Forem: Aagam

Neural Networks: The First Step Toward Understanding Transformers

Aagam — Mon, 16 Mar 2026 19:04:51 +0000

Understanding Neural Networks — The Foundation You Need Before Transformers

Whenever we try to start learning about LLMs, the first word we come across is "Transformer," which is based on the paper Attention Is All You Need. But when we start reading about it, we find it confusing. Do you know why? Because while reading, we come across a popular term — "neural architecture" and we're like, "Yeah, we understand it," but to be honest, we don't.

My goal is to make all the basics required to understand Transformers clear. In today's post, we will discuss neural networks, divided into five sections:

What is a neural network?
Why do we need a neural network?
How does it work?
What advantages does it provide, and what are the use cases and limitations?
What more can be explored in the future — research areas

1. What Is a Neural Network?

A neural network, in a very simplified way, is nothing but a way to make our model mimic how our brain functions or, you could say, how it processes information.
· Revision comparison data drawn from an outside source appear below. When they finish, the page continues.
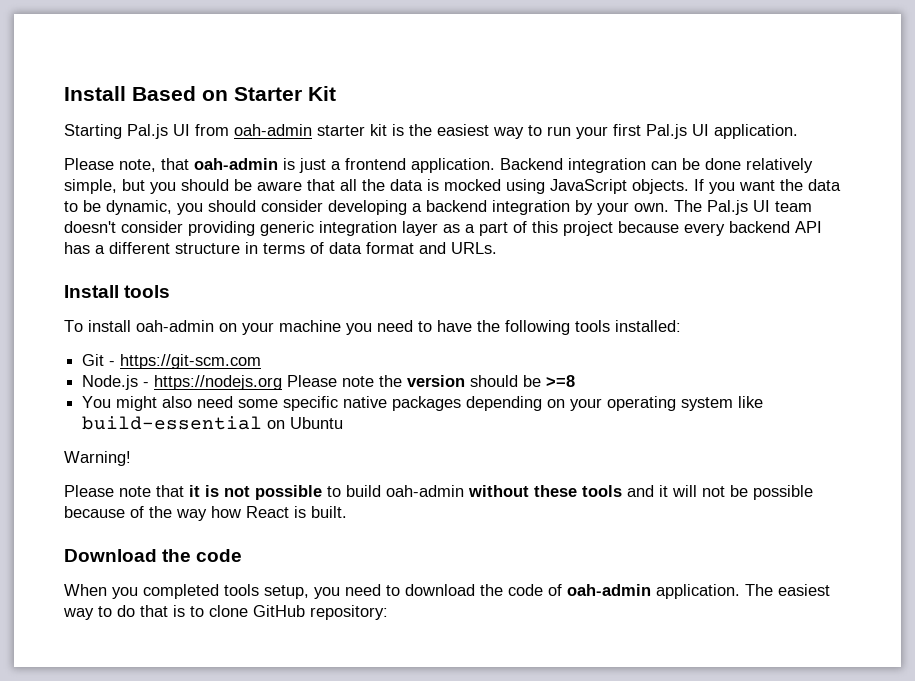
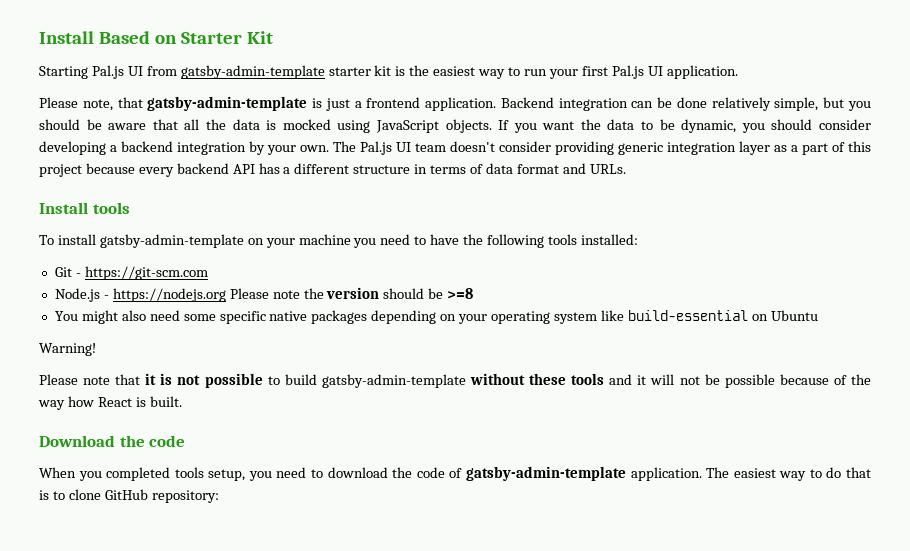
- Starting Pal.js UI from oah-admin starter kit is the easiest way to run your first Pal.js UI application.
+ Starting Pal.js UI from gatsby-admin-template starter kit is the easiest way to run your first Pal.js UI application.
- Please note, that oah-admin is just a frontend application.
+ Please note, that gatsby-admin-template is just a frontend application.
- To install oah-admin on your machine you need to have the following tools installed:
+ To install gatsby-admin-template on your machine you need to have the following tools installed:
- Please note that it is not possible to build oah-admin without these tools and it will not be possible because of the way how React is built.
+ Please note that it is not possible to build gatsby-admin-template without these tools and it will not be possible because of the way how React is built.
- When you completed tools setup, you need to download the code of oah-admin application.
+ When you completed tools setup, you need to download the code of gatsby-admin-template application.

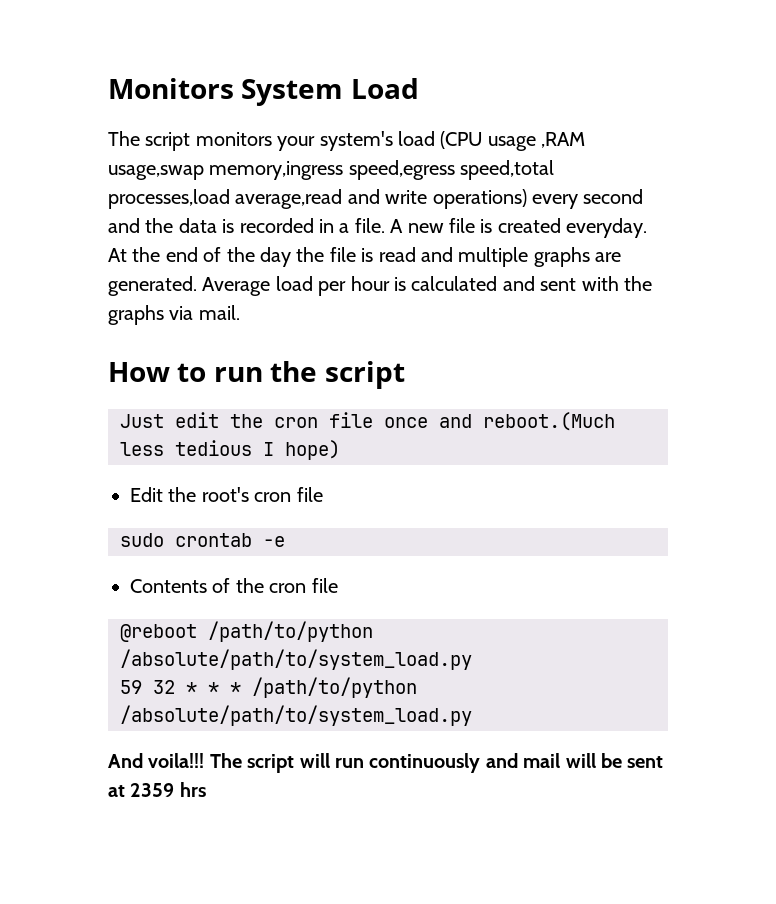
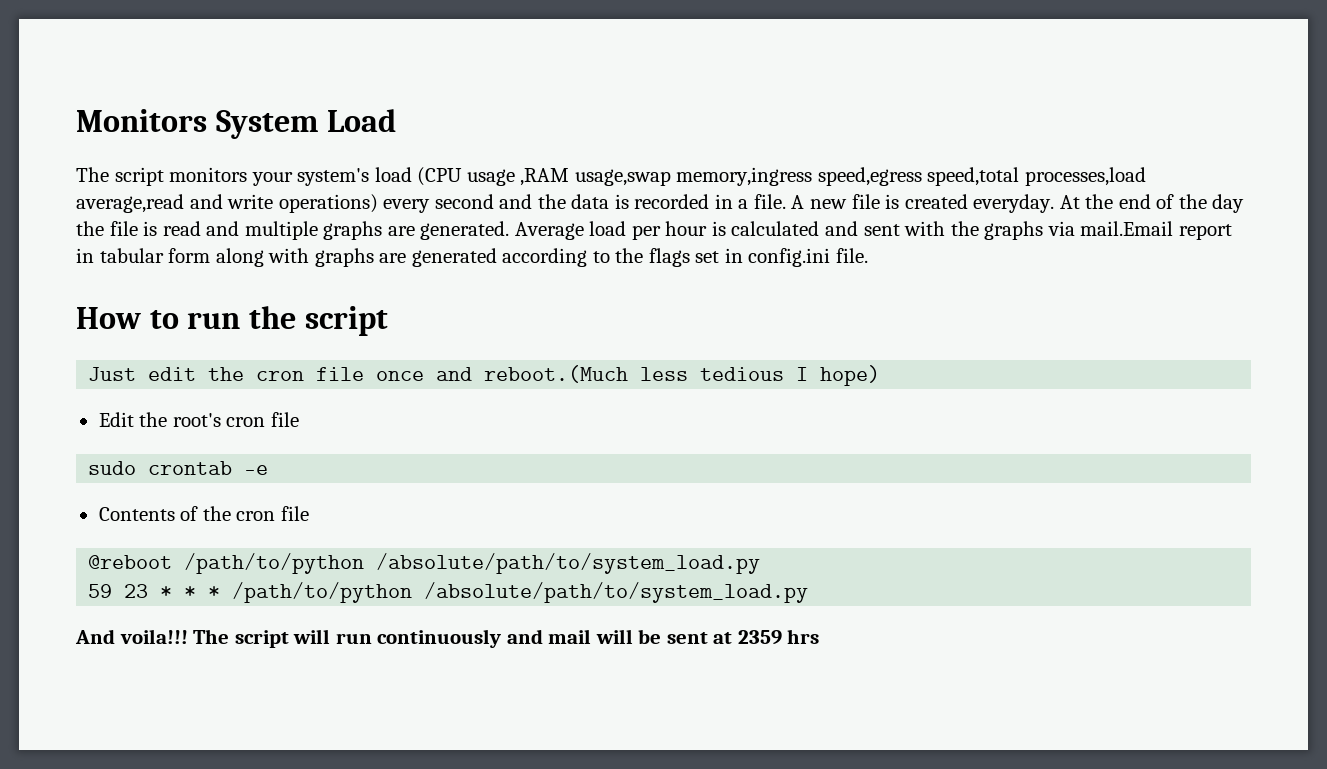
- Average load per hour is calculated and sent with the graphs via mail.
+ Average load per hour is calculated and sent with the graphs via mail.Email report in tabular form along with graphs are generated according to the flags set in config.ini file.
- 59 32 * * * /path/to/python /absolute/path/to/system_load.py
+ 59 23 * * * /path/to/python /absolute/path/to/system_load.py

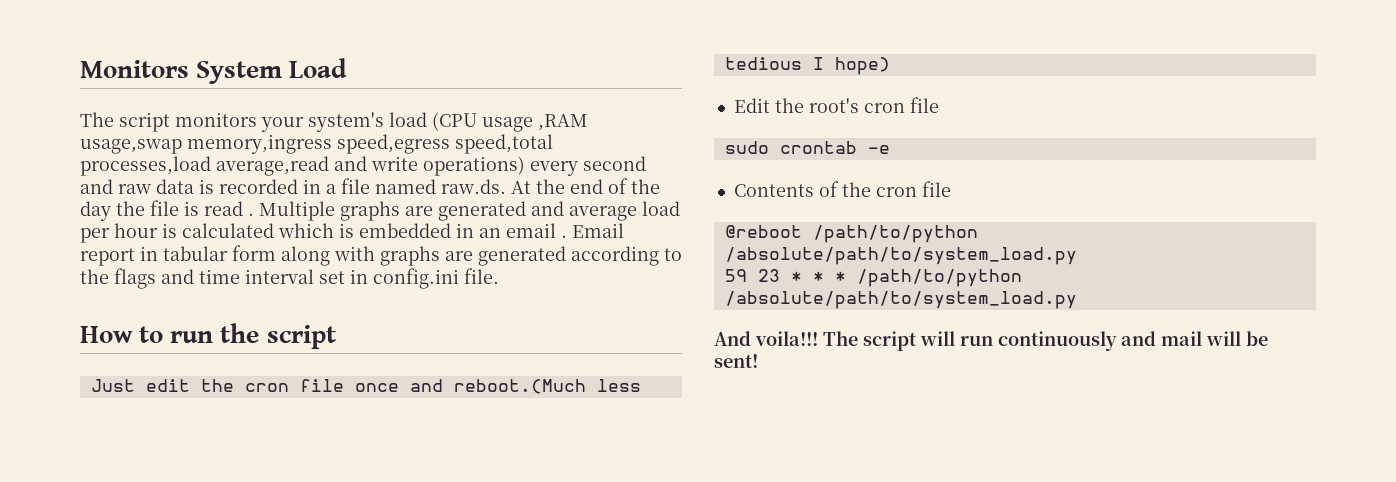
- The script monitors your system's load (CPU usage ,RAM usage,swap memory,ingress speed,egress speed,total processes,load average,read and write operations) every second and the data is recorded in a file. A new file is created everyday. At the end of the day the file is read and multiple graphs are generated. Average load per hour is calculated and sent with the graphs via mail.Email report in tabular form along with graphs are generated according to the flags set in config.ini file.
+ The script monitors your system's load (CPU usage ,RAM usage,swap memory,ingress speed,egress speed,total processes,load average,read and write operations) every second and raw data is recorded in a file named raw.ds. At the end of the day the file is read . Multiple graphs are generated and average load per hour is calculated which is embedded in an email . Email report in tabular form along with graphs are generated according to the flags and time interval set in config.ini file.
- The script will run continuously and mail will be sent at 2359 hrs
+ The script will run continuously and mail will be sent!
It consists of internal units called neurons (nodes) that transform the input data with the help of weighted connections and nonlinear functions to learn patterns from the data.

2. Why Do We Need a Neural Network?

Now another question arises: why do we even need a neural network? Before neural networks, we were heavily dependent on feature engineering and handcrafted rules for predictions. But this approach struggled when handling complex data, which gave rise to the need for better functionality and that was the neural network.

3. How Does a Neural Network Work?

Now the hardest but most exciting part how does a neural network work exactly? I think this is something that is generally ignored by a lot of people, and that's what I think filters out good and bad engineers in today's era. To understand how it works exactly, we will divide the process into six simple steps.

Step 1 — Input Layer

A neural network does not understand raw images, text, or audio and thus everything must be converted into a numerical vector format. As the name specifies, this layer receives the input data, which can be anything: a video, image, or anything else. It uses multiple features of those inputs and converts them into one single input vector. For example, to predict house prices: Input = [size, rooms, location_score].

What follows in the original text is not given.